◆ **What you should do**: Would you return, word for word, the lines of the data below from the line with "font-size: 16px ->" through the line with "align-items: flex-start ->", and no others?

◆ **Dataset entries**:
◆ ◆ ◆
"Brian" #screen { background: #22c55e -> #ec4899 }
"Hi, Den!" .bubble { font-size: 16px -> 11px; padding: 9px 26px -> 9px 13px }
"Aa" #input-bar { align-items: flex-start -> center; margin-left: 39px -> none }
◆ ◆ ◆
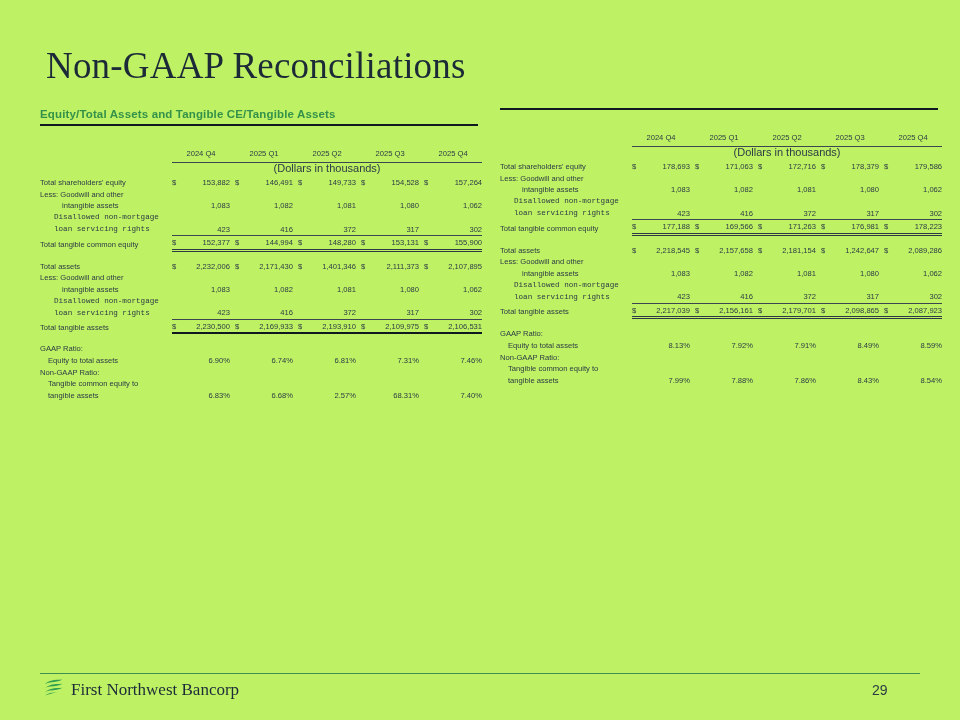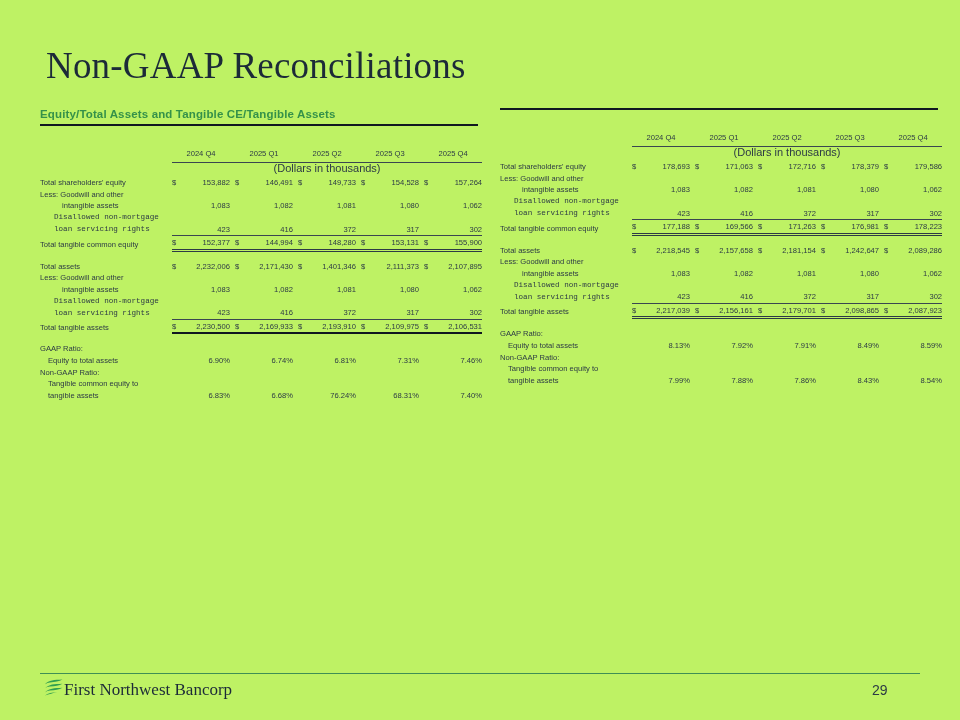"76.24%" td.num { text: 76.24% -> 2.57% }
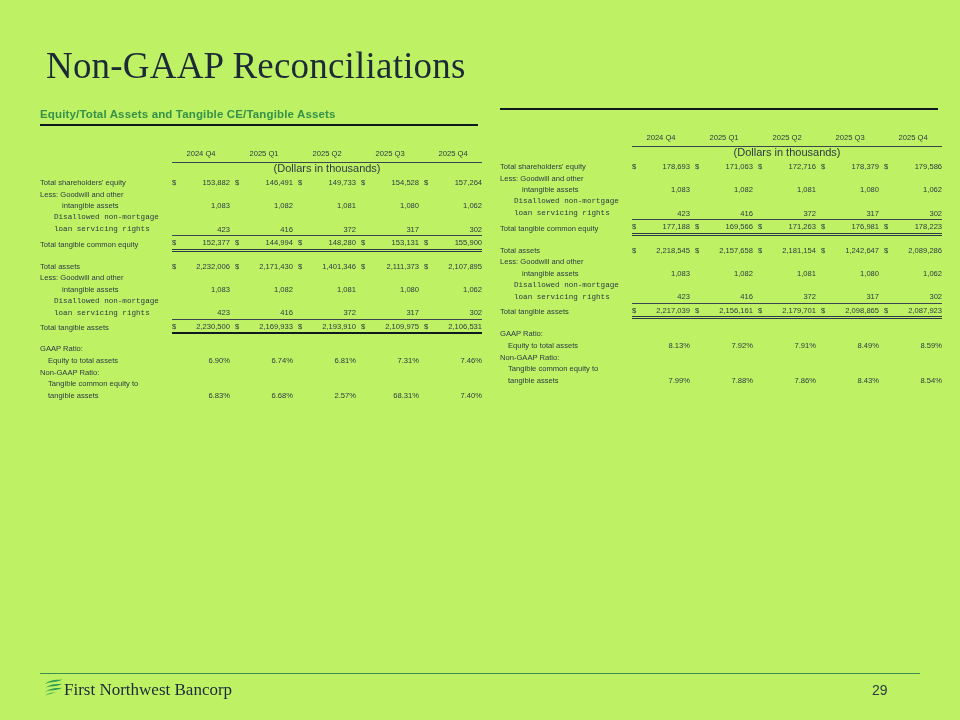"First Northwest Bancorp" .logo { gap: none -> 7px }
◆ ◆ ◆
◆ **Written response**:
"Hi, Den!" .bubble { font-size: 16px -> 11px; padding: 9px 26px -> 9px 13px }
"Aa" #input-bar { align-items: flex-start -> center; margin-left: 39px -> none }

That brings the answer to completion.